When responding to OA1, we argued according to the applicant's instruction that, since a number of heparin binding domain sequences such as SEQ ID NO: 1-13 and 17 are disclosed in the description, the skilled person is provided with adequate information to predict that all the polypeptides having a heparin-binding domain could be used to solve the technical problem of the present application and achieve the same technical effect.
(2) In OA2 and a subsequent OA3, the examiner still believed that claim 1 covers a too large scope, and he hoped us to define the polypeptide sequence in claim 1 to be the specific sequence SEQ ID NO: 1 which is validated in the description.
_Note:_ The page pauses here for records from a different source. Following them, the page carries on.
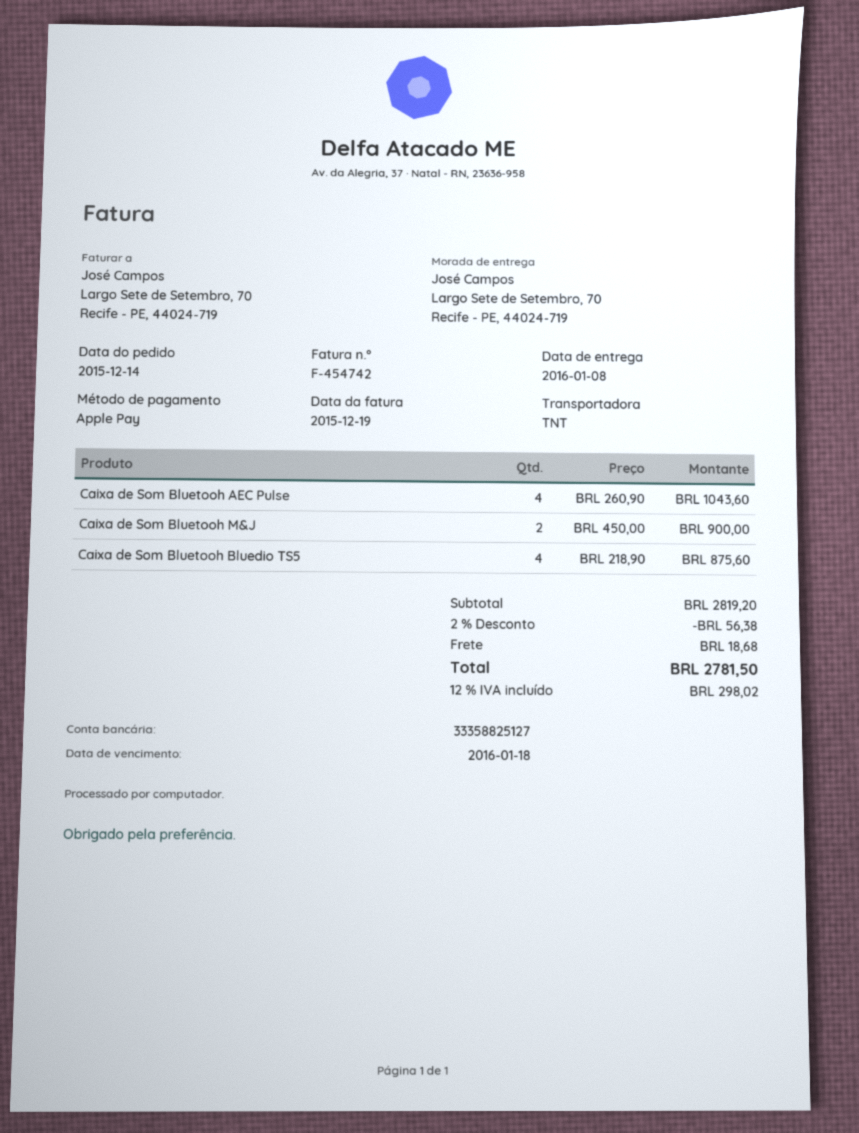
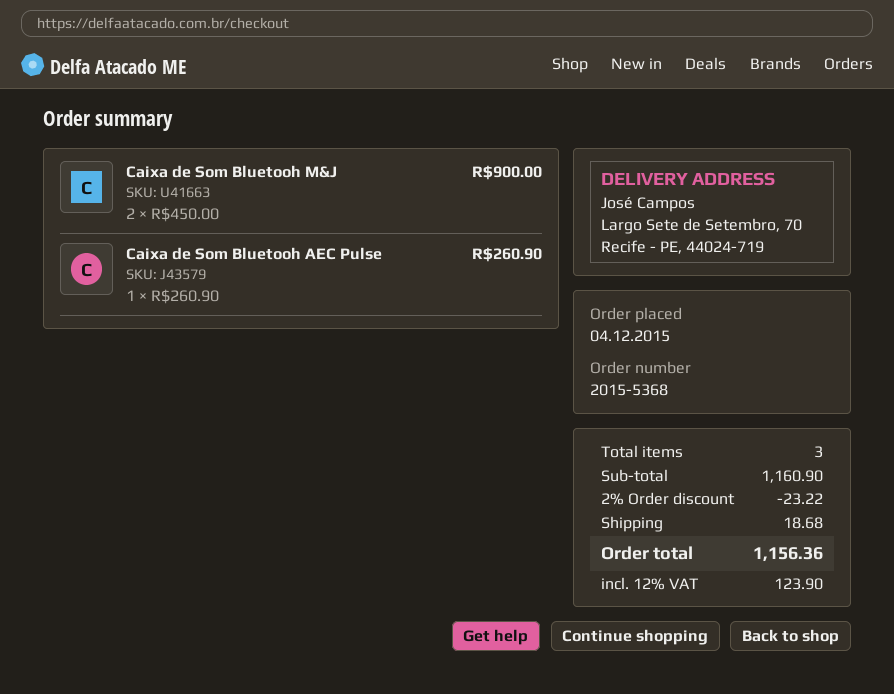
order date: 2015-12-14 -> 2015-12-04
Caixa de Som Bluetooh AEC Pulse: 4 x 260.90 = 1043.60 -> 1 x 260.90 = 260.90
Caixa de Som Bluetooh Bluedio TS5: 4 x 218.90 = 875.60 -> none
subtotal: 2819.20 -> 1160.90
discount: 2% = 56.38 -> 2% = 23.22
tax: 12% = 298.02 -> 12% = 123.90
total: 2781.50 -> 1156.36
It is obvious that such an amendment would unduly narrow the protection scope of the present application. As above mentioned, the purpose of the present invention is not to effectuate a particular function of the protein encoded by the specific amino acid sequence. Rather, the invention is to utilize the binding property of the polypeptide with glycosaminoglycans, and the binding property is just derived from the heparin-binding domain comprised in the polypeptide. The description has already proved that SEQ ID NO: 1 is a heparin-binding domain, and adding one or more additional amino acid residues would actually not affect the binding property thereof with glycosaminoglycans. This point would easily occur to the skilled person. When responding to OA2, based on the disclosure of the description, the polypeptide in claim 1 was defined as being or comprising SEQ ID NO: 1, and some extended arguments were made. When responding to OA3, the polypeptide in claim 1 was further defined as consisting of the amino acid sequence SEQ ID NO: 1 and optionally one or more additional amino acids at one or each of the N- and C- terminal ends wherein the number of such additional amino acids is 1-20. The above amendments were made in an attempt to pursue a relatively broader scope.
(3) Although such amendments were submitted, the examiner still believed that the presence of additional amino acid on one or both end(s) of specific amino acid sequence would affect the resultant function thereof, and thus the examiner rejected the application with a holding that claims lack supporting from the description.
When reporting the Decision of Rejection, we provided a suggestion, i.e., some prior art documents which prove that the addition of a short amino acid sequence on one end or both ends of a specific amino acid sequence would not affect the exposure of the specific amino acid sequence, and would not hinder it from binding with a target substance.
Recently, in the request for re-examination, the applicant accepted our suggestion, and instructed us to specifically define the polypeptide in claim 1 as consisting of the amino acid sequence SEQ ID NO: 1 and optionally one or more additional amino acids at one or each of the N- and C- terminal ends wherein the number of such additional amino acids is 1-5. In order to strengthen our arguments, a prior art document was submitted to support our view point that the addition of only 1-5 amino acid residues on the end(s) of a polypeptide chain would not affect the exposure of the core polypeptide chain.